◆ What is needed ◆
Each record needs to be retyped exactly, though its pictures should not appear.

◆ Data supplied ◆

__________

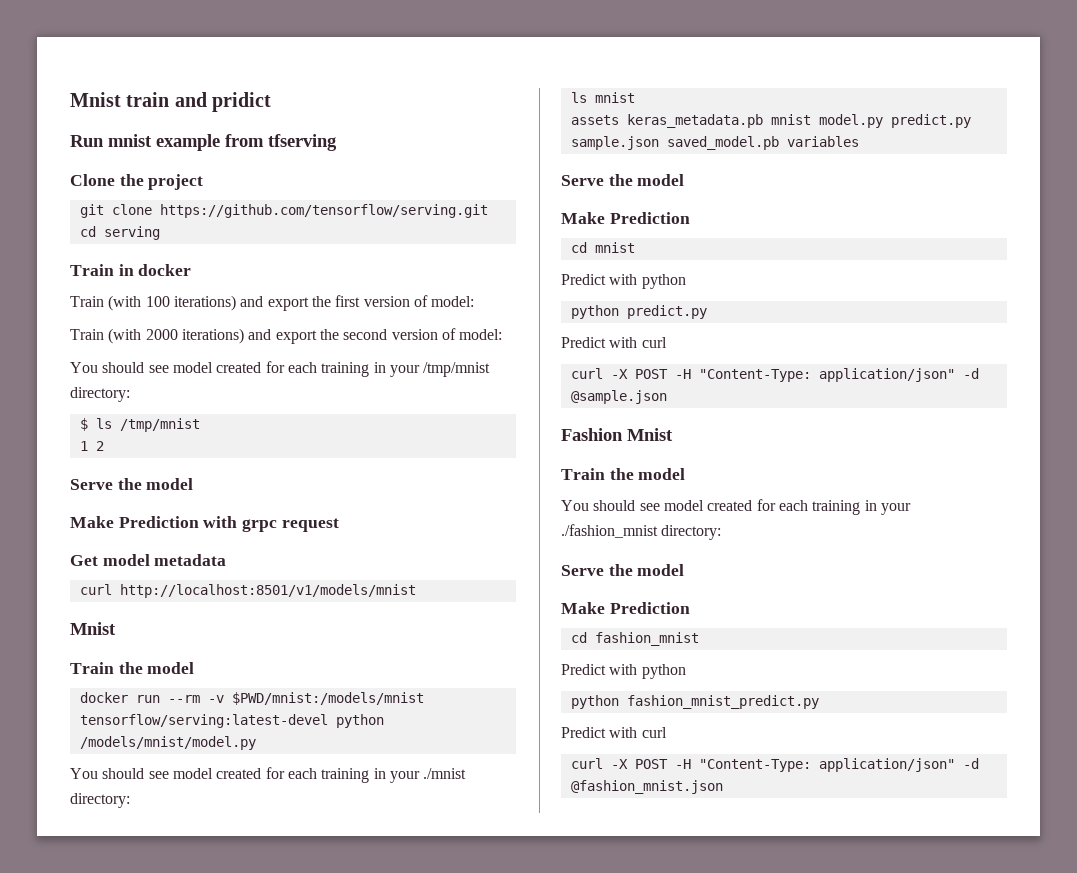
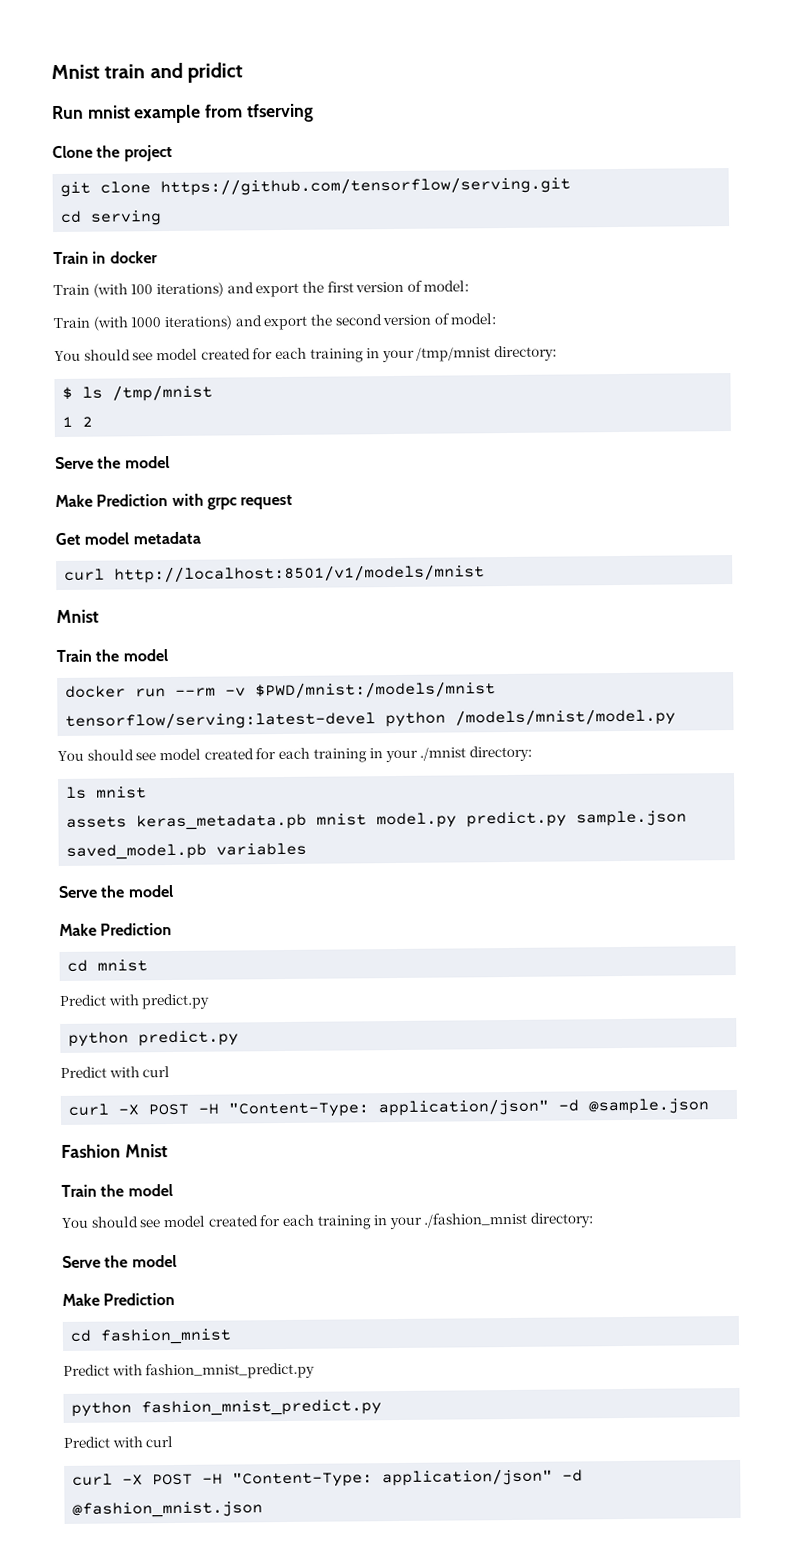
- Train (with 2000 iterations) and export the second version of model:
+ Train (with 1000 iterations) and export the second version of model:
  cd mnist
- Predict with python
+ Predict with predict.py
  cd fashion_mnist
- Predict with python
+ Predict with fashion_mnist_predict.py

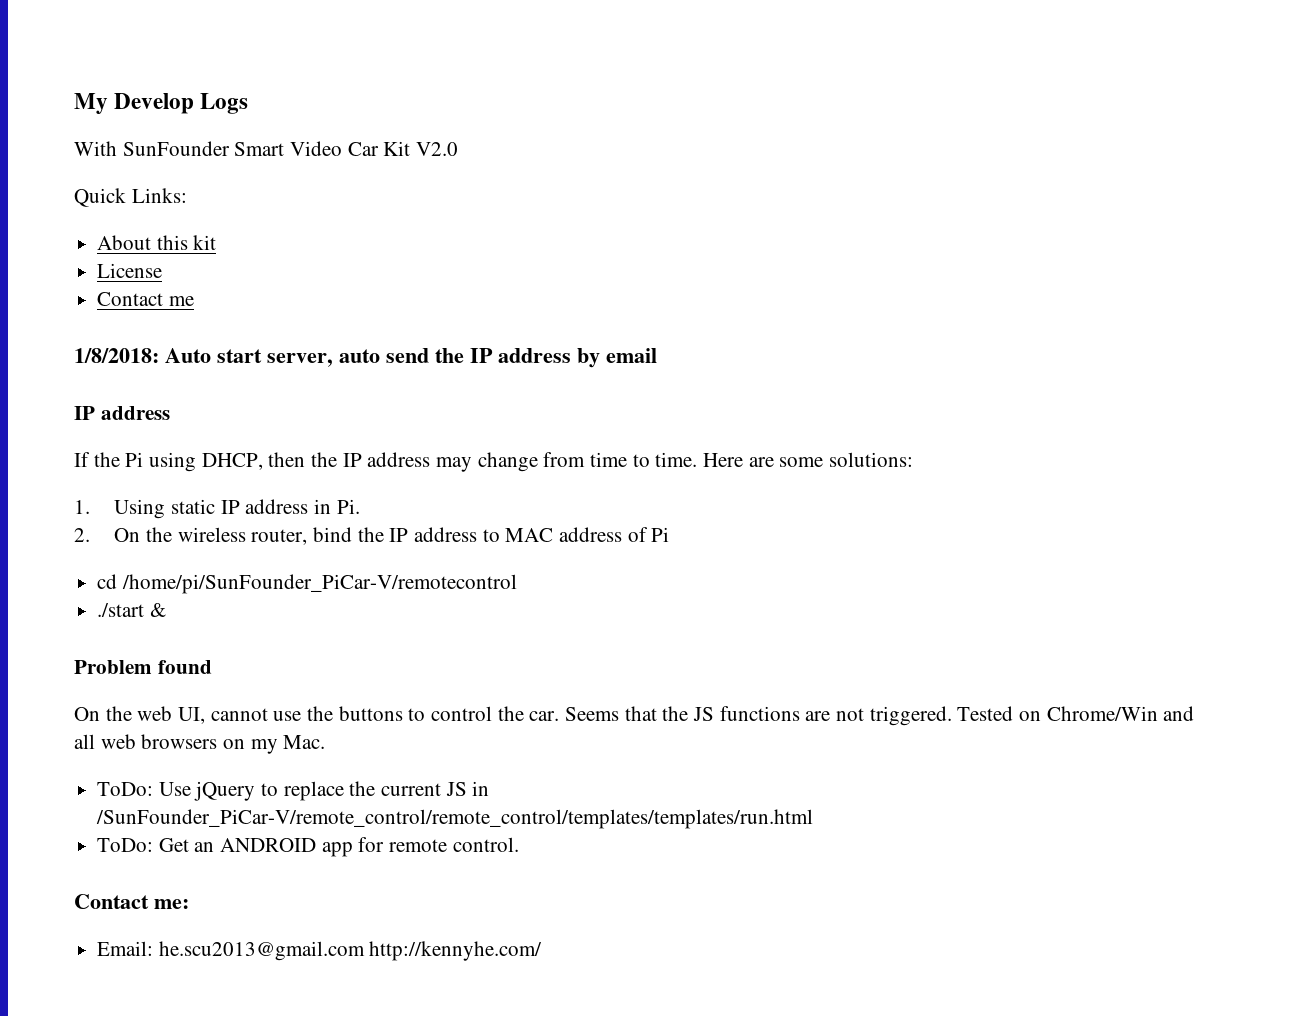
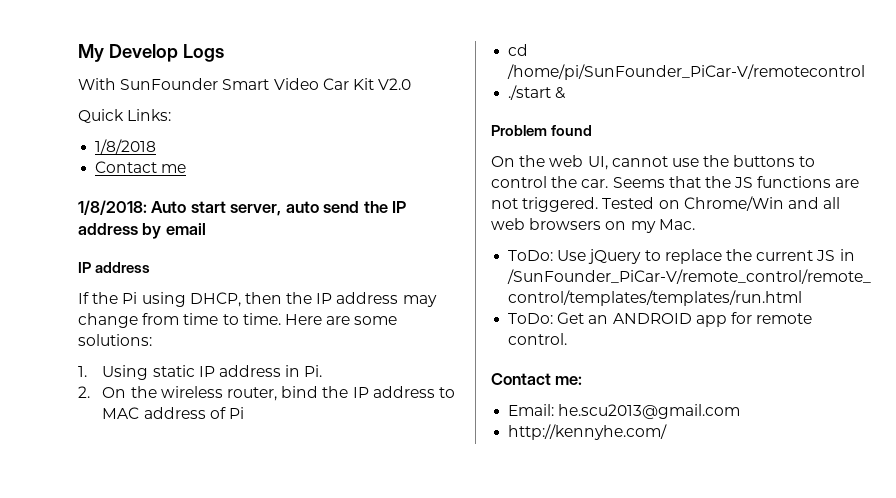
- About this kit
- License
+ 1/8/2018
- Email: he.scu2013@gmail.com http://kennyhe.com/
+ Email: he.scu2013@gmail.com
+ http://kennyhe.com/

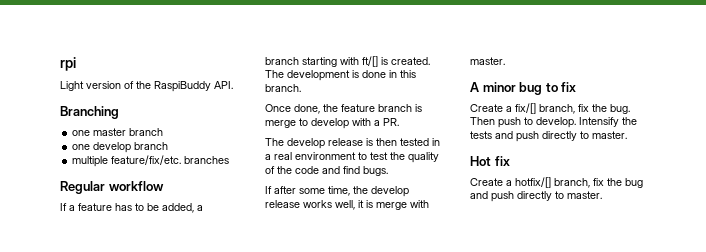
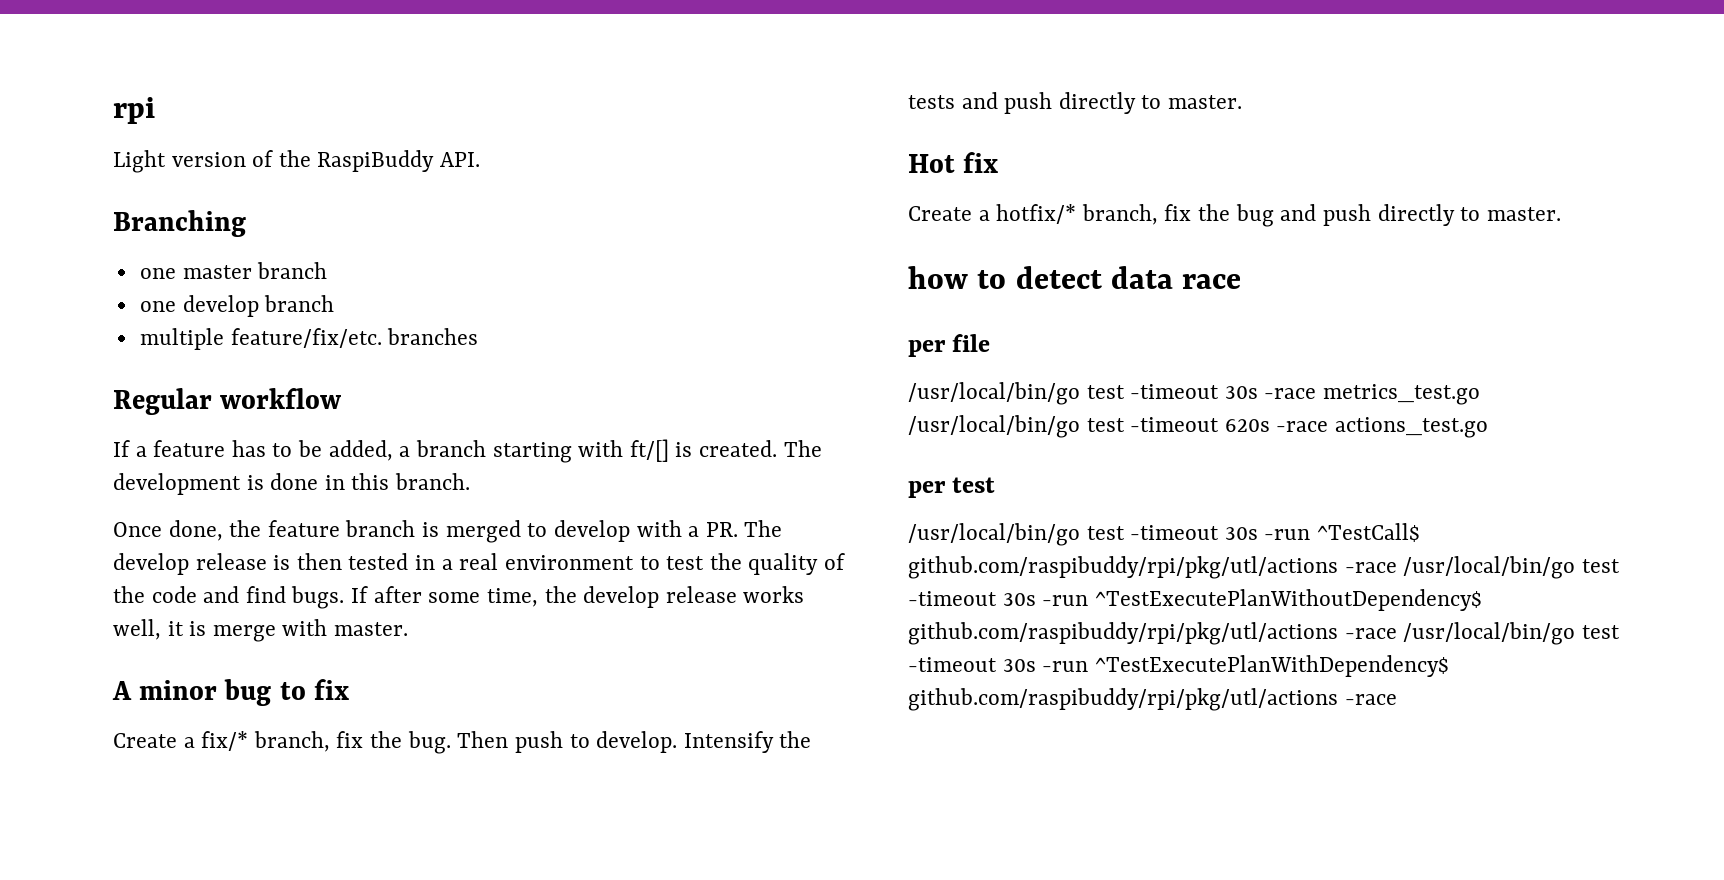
- Once done, the feature branch is merge to develop with a PR.
- The develop release is then tested in a real environment to test the quality of the code and find bugs.
- If after some time, the develop release works well, it is merge with master.
+ Once done, the feature branch is merged to develop with a PR. The develop release is then tested in a real environment to test the quality of the code and find bugs. If after some time, the develop release works well, it is merge with master.
- Create a fix/[] branch, fix the bug.
+ Create a fix/* branch, fix the bug.
- Create a hotfix/[] branch, fix the bug and push directly to master.
+ Create a hotfix/* branch, fix the bug and push directly to master.
+ how to detect data race
+ per file
+ /usr/local/bin/go test -timeout 30s -race metrics_test.go /usr/local/bin/go test -timeout 620s -race actions_test.go
+ per test
+ /usr/local/bin/go test -timeout 30s -run ^TestCall$ github.com/raspibuddy/rpi/pkg/utl/actions -race /usr/local/bin/go test -timeout 30s -run ^TestExecutePlanWithoutDependency$ github.com/raspibuddy/rpi/pkg/utl/actions -race /usr/local/bin/go test -timeout 30s -run ^TestExecutePlanWithDependency$ github.com/raspibuddy/rpi/pkg/utl/actions -race

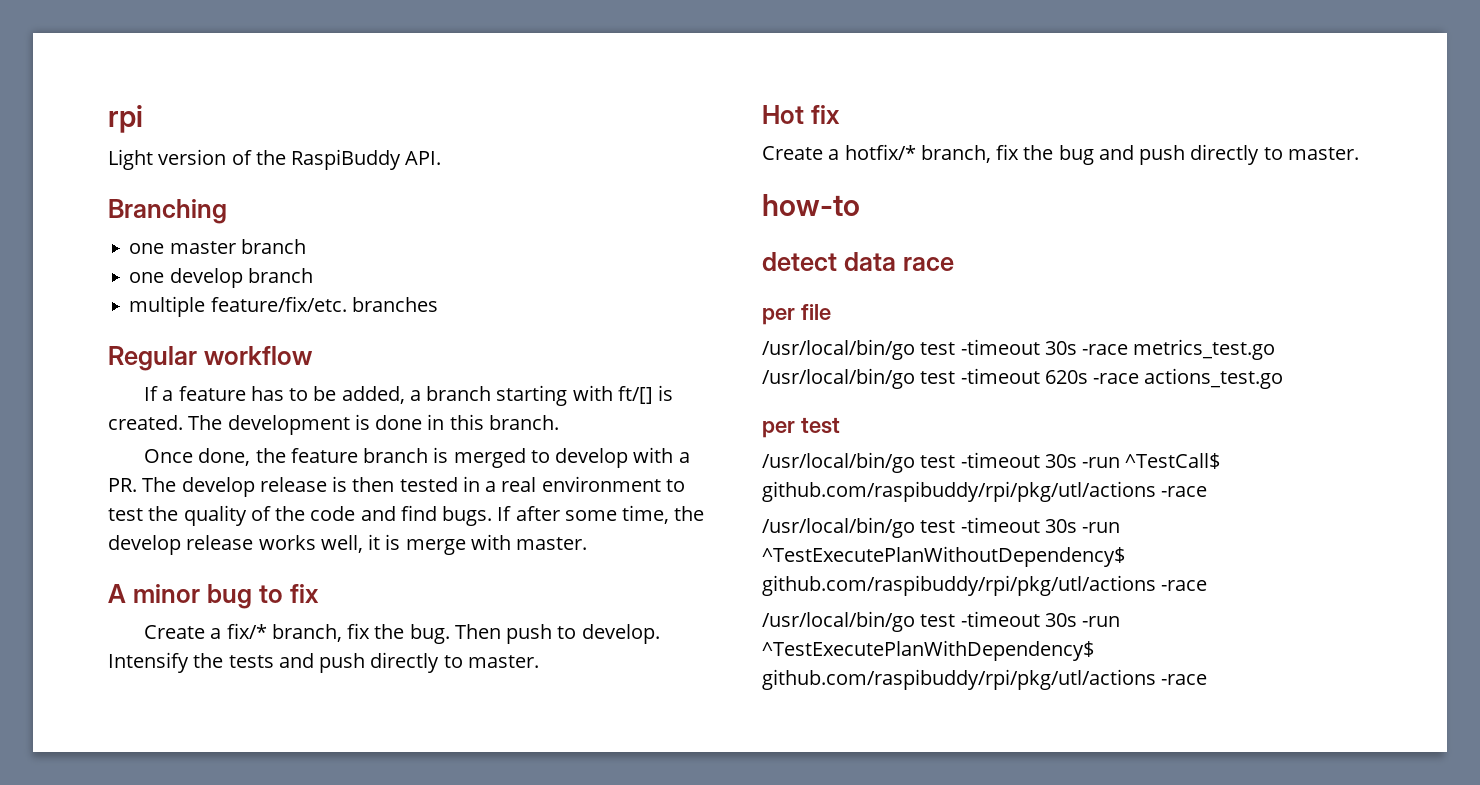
- how to detect data race
+ how-to
+ detect data race
- /usr/local/bin/go test -timeout 30s -run ^TestCall$ github.com/raspibuddy/rpi/pkg/utl/actions -race /usr/local/bin/go test -timeout 30s -run ^TestExecutePlanWithoutDependency$ github.com/raspibuddy/rpi/pkg/utl/actions -race /usr/local/bin/go test -timeout 30s -run ^TestExecutePlanWithDependency$ github.com/raspibuddy/rpi/pkg/utl/actions -race
+ /usr/local/bin/go test -timeout 30s -run ^TestCall$ github.com/raspibuddy/rpi/pkg/utl/actions -race
+ /usr/local/bin/go test -timeout 30s -run ^TestExecutePlanWithoutDependency$ github.com/raspibuddy/rpi/pkg/utl/actions -race
+ /usr/local/bin/go test -timeout 30s -run ^TestExecutePlanWithDependency$ github.com/raspibuddy/rpi/pkg/utl/actions -race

__________

◆ Response to this exercise ◆
- Train (with 2000 iterations) and export the second version of model:
+ Train (with 1000 iterations) and export the second version of model:
  cd mnist
- Predict with python
+ Predict with predict.py
  cd fashion_mnist
- Predict with python
+ Predict with fashion_mnist_predict.py

- About this kit
- License
+ 1/8/2018
- Email: he.scu2013@gmail.com http://kennyhe.com/
+ Email: he.scu2013@gmail.com
+ http://kennyhe.com/

- Once done, the feature branch is merge to develop with a PR.
- The develop release is then tested in a real environment to test the quality of the code and find bugs.
- If after some time, the develop release works well, it is merge with master.
+ Once done, the feature branch is merged to develop with a PR. The develop release is then tested in a real environment to test the quality of the code and find bugs. If after some time, the develop release works well, it is merge with master.
- Create a fix/[] branch, fix the bug.
+ Create a fix/* branch, fix the bug.
- Create a hotfix/[] branch, fix the bug and push directly to master.
+ Create a hotfix/* branch, fix the bug and push directly to master.
+ how to detect data race
+ per file
+ /usr/local/bin/go test -timeout 30s -race metrics_test.go /usr/local/bin/go test -timeout 620s -race actions_test.go
+ per test
+ /usr/local/bin/go test -timeout 30s -run ^TestCall$ github.com/raspibuddy/rpi/pkg/utl/actions -race /usr/local/bin/go test -timeout 30s -run ^TestExecutePlanWithoutDependency$ github.com/raspibuddy/rpi/pkg/utl/actions -race /usr/local/bin/go test -timeout 30s -run ^TestExecutePlanWithDependency$ github.com/raspibuddy/rpi/pkg/utl/actions -race

- how to detect data race
+ how-to
+ detect data race
- /usr/local/bin/go test -timeout 30s -run ^TestCall$ github.com/raspibuddy/rpi/pkg/utl/actions -race /usr/local/bin/go test -timeout 30s -run ^TestExecutePlanWithoutDependency$ github.com/raspibuddy/rpi/pkg/utl/actions -race /usr/local/bin/go test -timeout 30s -run ^TestExecutePlanWithDependency$ github.com/raspibuddy/rpi/pkg/utl/actions -race
+ /usr/local/bin/go test -timeout 30s -run ^TestCall$ github.com/raspibuddy/rpi/pkg/utl/actions -race
+ /usr/local/bin/go test -timeout 30s -run ^TestExecutePlanWithoutDependency$ github.com/raspibuddy/rpi/pkg/utl/actions -race
+ /usr/local/bin/go test -timeout 30s -run ^TestExecutePlanWithDependency$ github.com/raspibuddy/rpi/pkg/utl/actions -race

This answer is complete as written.